PROBLEM STATEMENT
Look for the line containing "#list0 .name, #list0" and the line containing "html: <div> <span>北京万象MIX</span>" in the entries below. Copy those two and all lines between them exactly, leaving out pictures.

═══ MATERIAL TO PROCESS

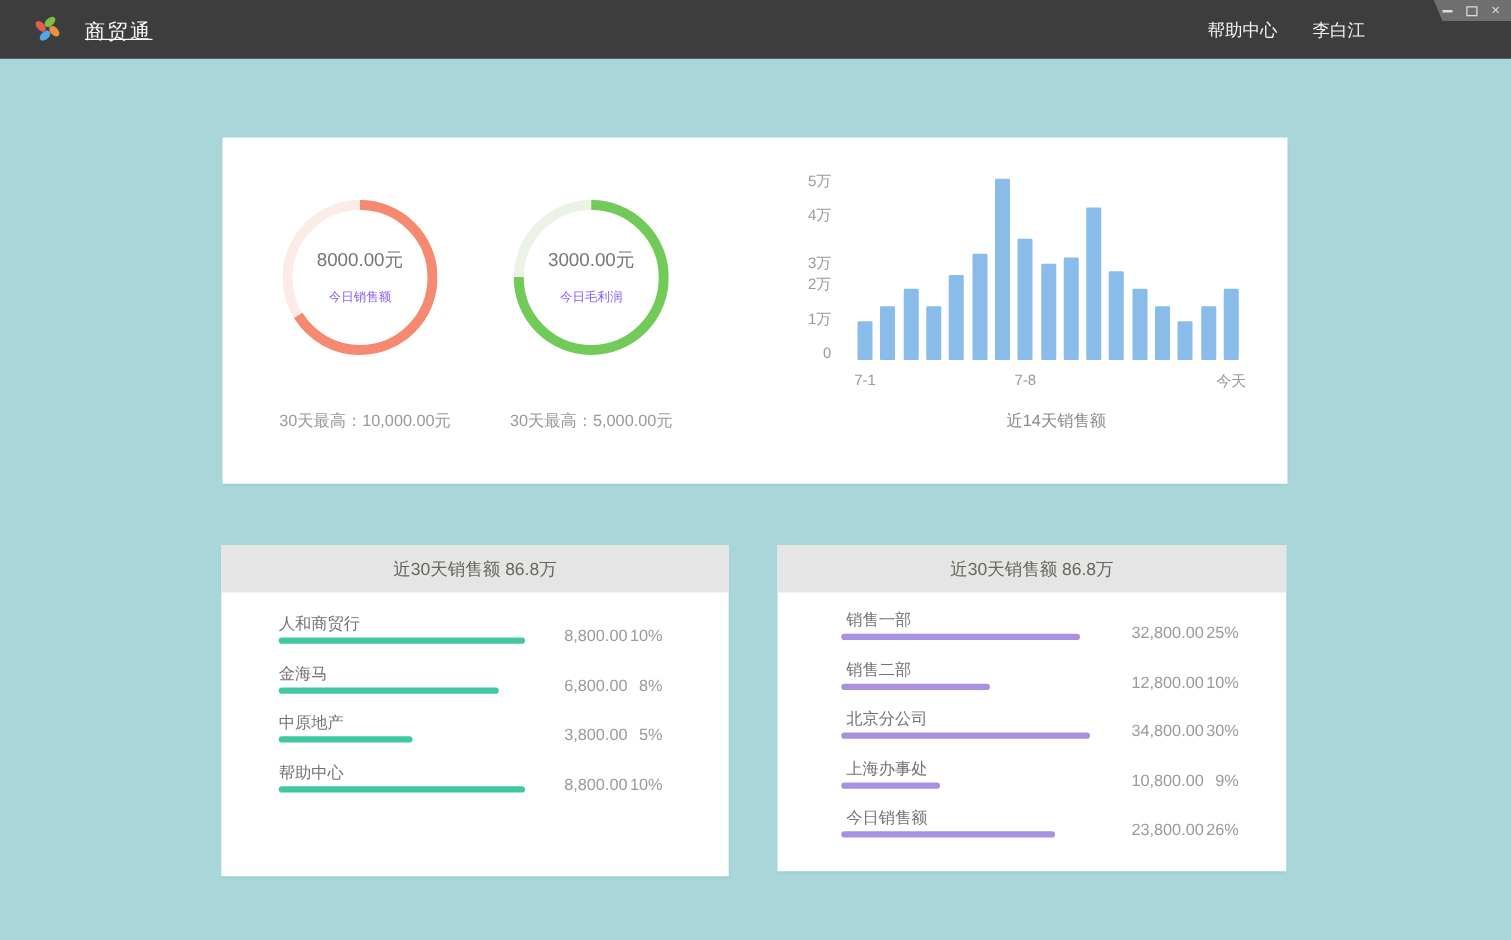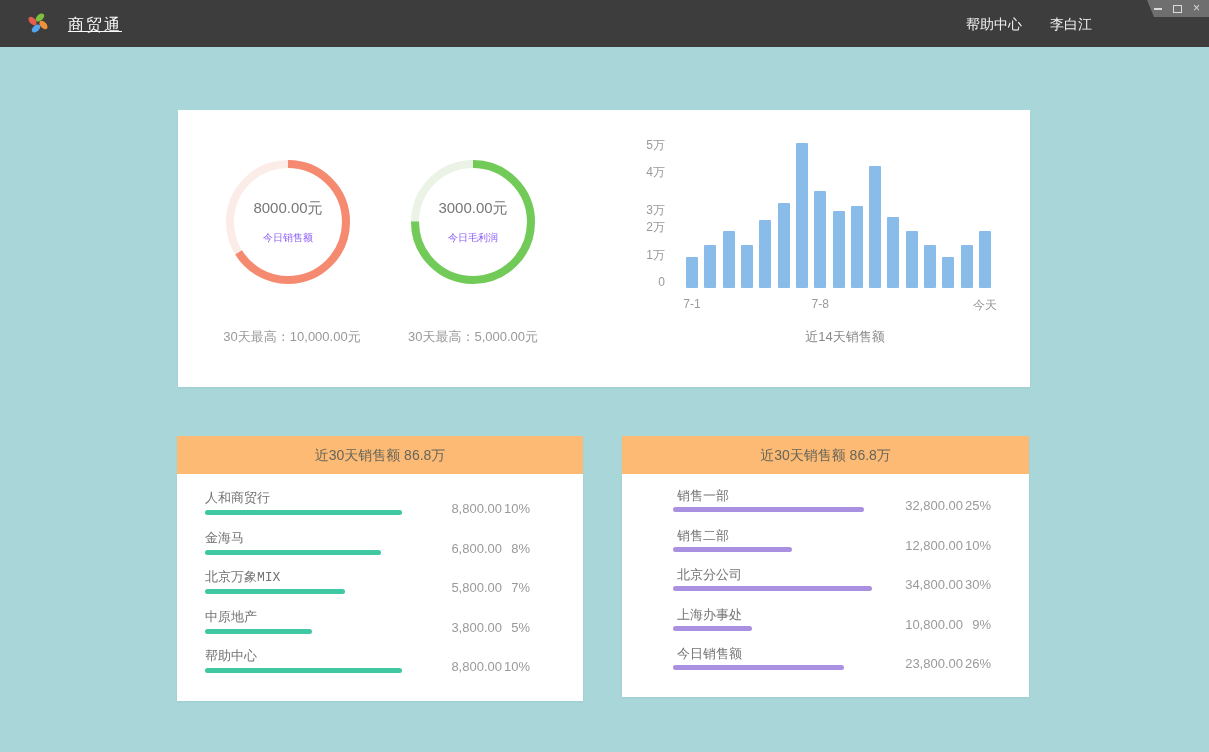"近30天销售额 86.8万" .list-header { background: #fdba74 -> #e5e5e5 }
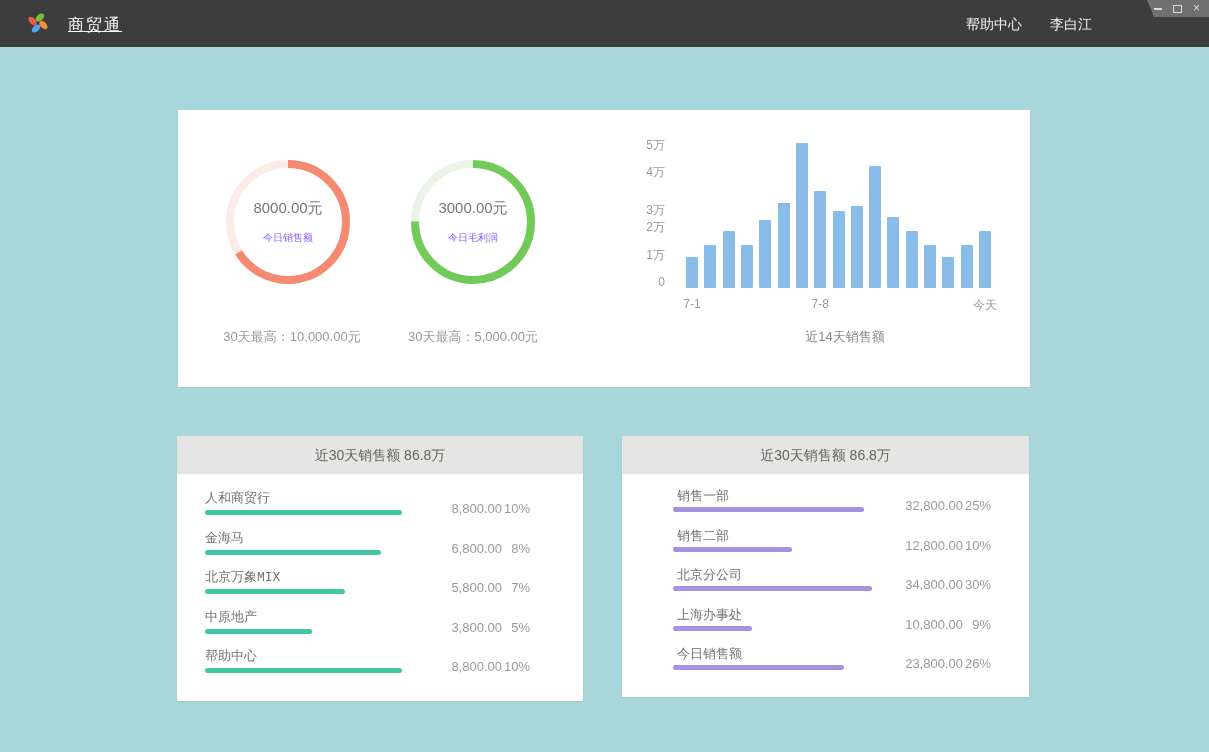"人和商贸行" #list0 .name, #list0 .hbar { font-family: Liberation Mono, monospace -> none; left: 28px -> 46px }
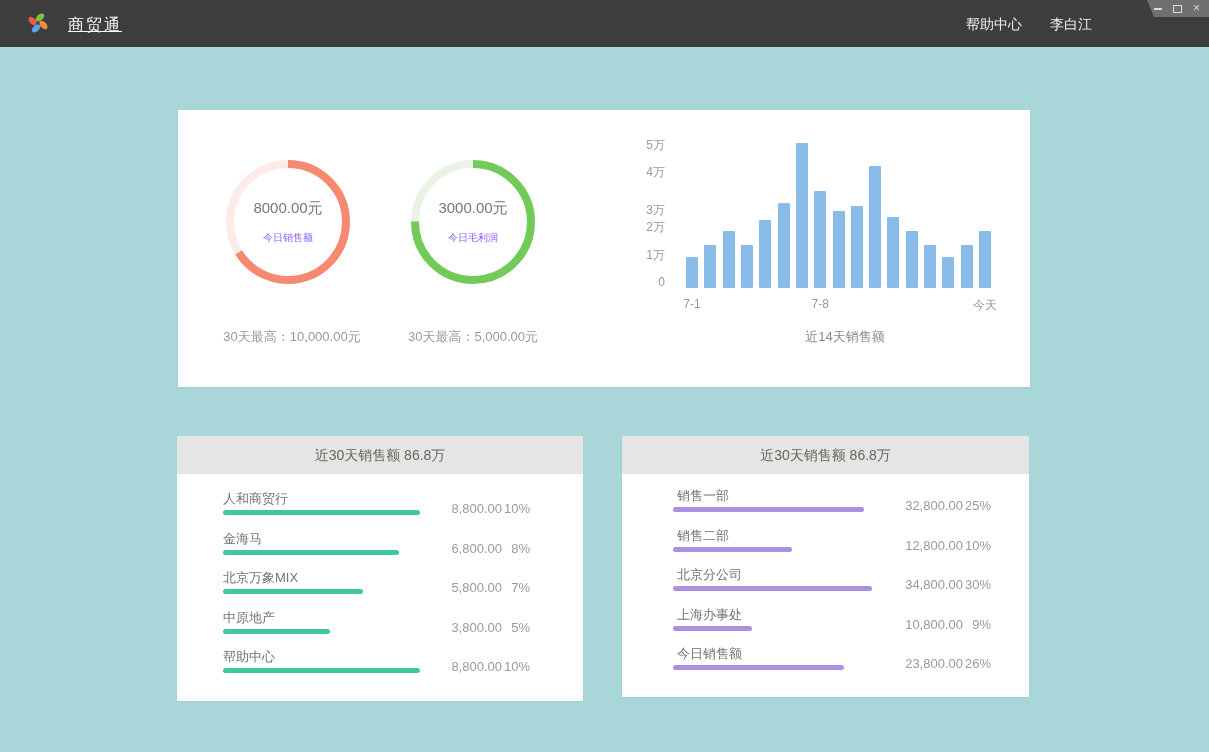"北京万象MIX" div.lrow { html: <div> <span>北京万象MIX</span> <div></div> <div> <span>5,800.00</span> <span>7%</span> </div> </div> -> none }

══════
═══ MATERIAL TO PROCESS

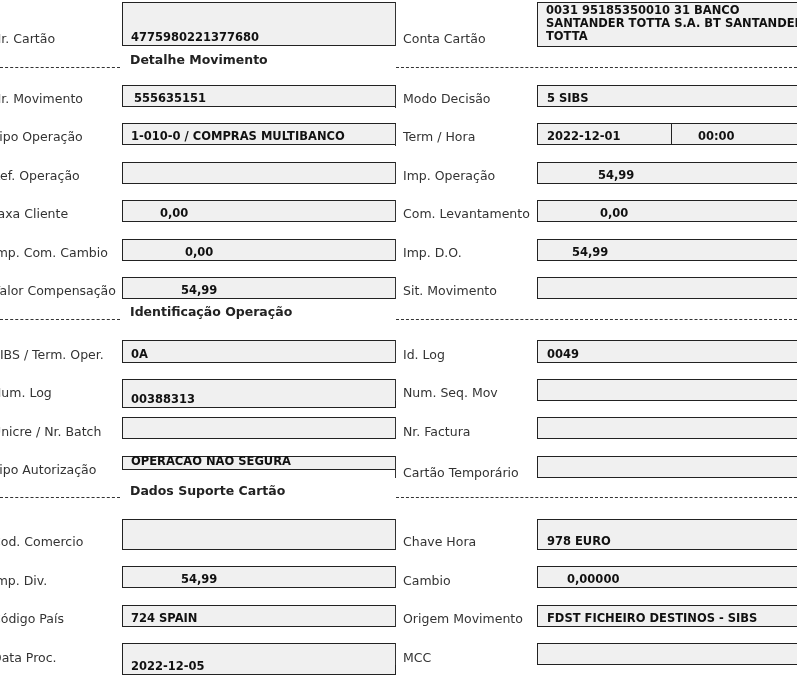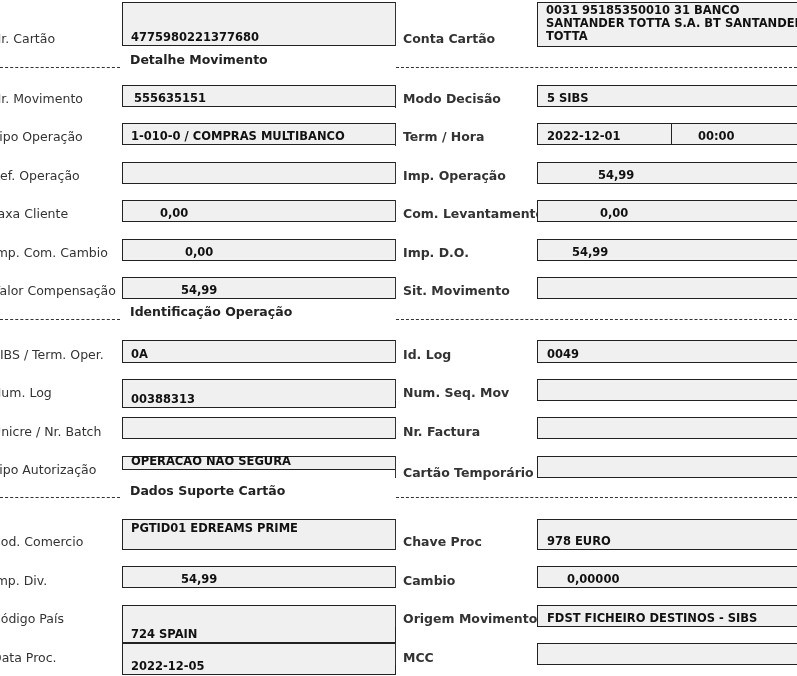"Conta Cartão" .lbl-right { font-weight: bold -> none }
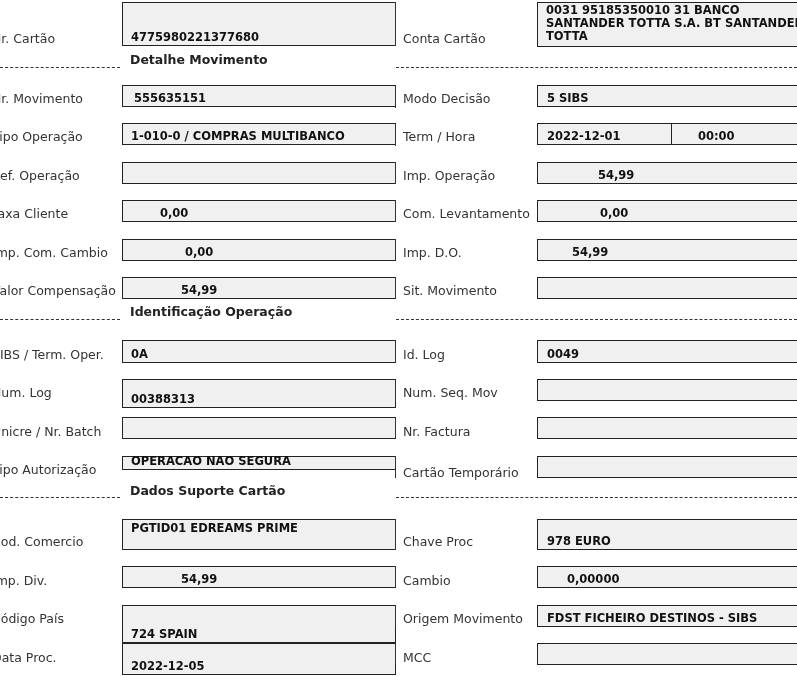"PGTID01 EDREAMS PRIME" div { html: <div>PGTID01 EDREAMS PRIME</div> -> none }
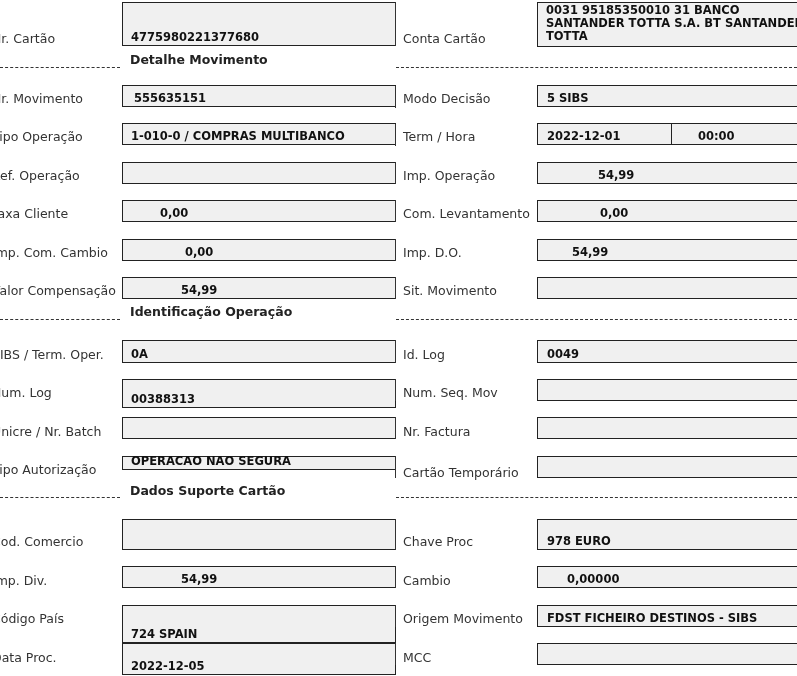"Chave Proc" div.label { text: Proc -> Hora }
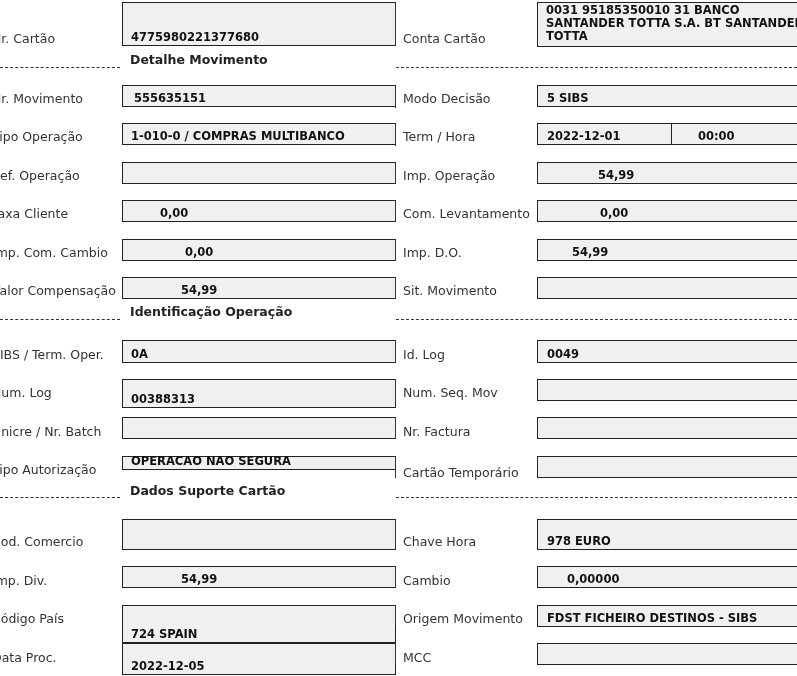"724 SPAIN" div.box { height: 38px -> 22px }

══════

SOLUTION BELOW
"人和商贸行" #list0 .name, #list0 .hbar { font-family: Liberation Mono, monospace -> none; left: 28px -> 46px }
"北京万象MIX" div.lrow { html: <div> <span>北京万象MIX</span> <div></div> <div> <span>5,800.00</span> <span>7%</span> </div> </div> -> none }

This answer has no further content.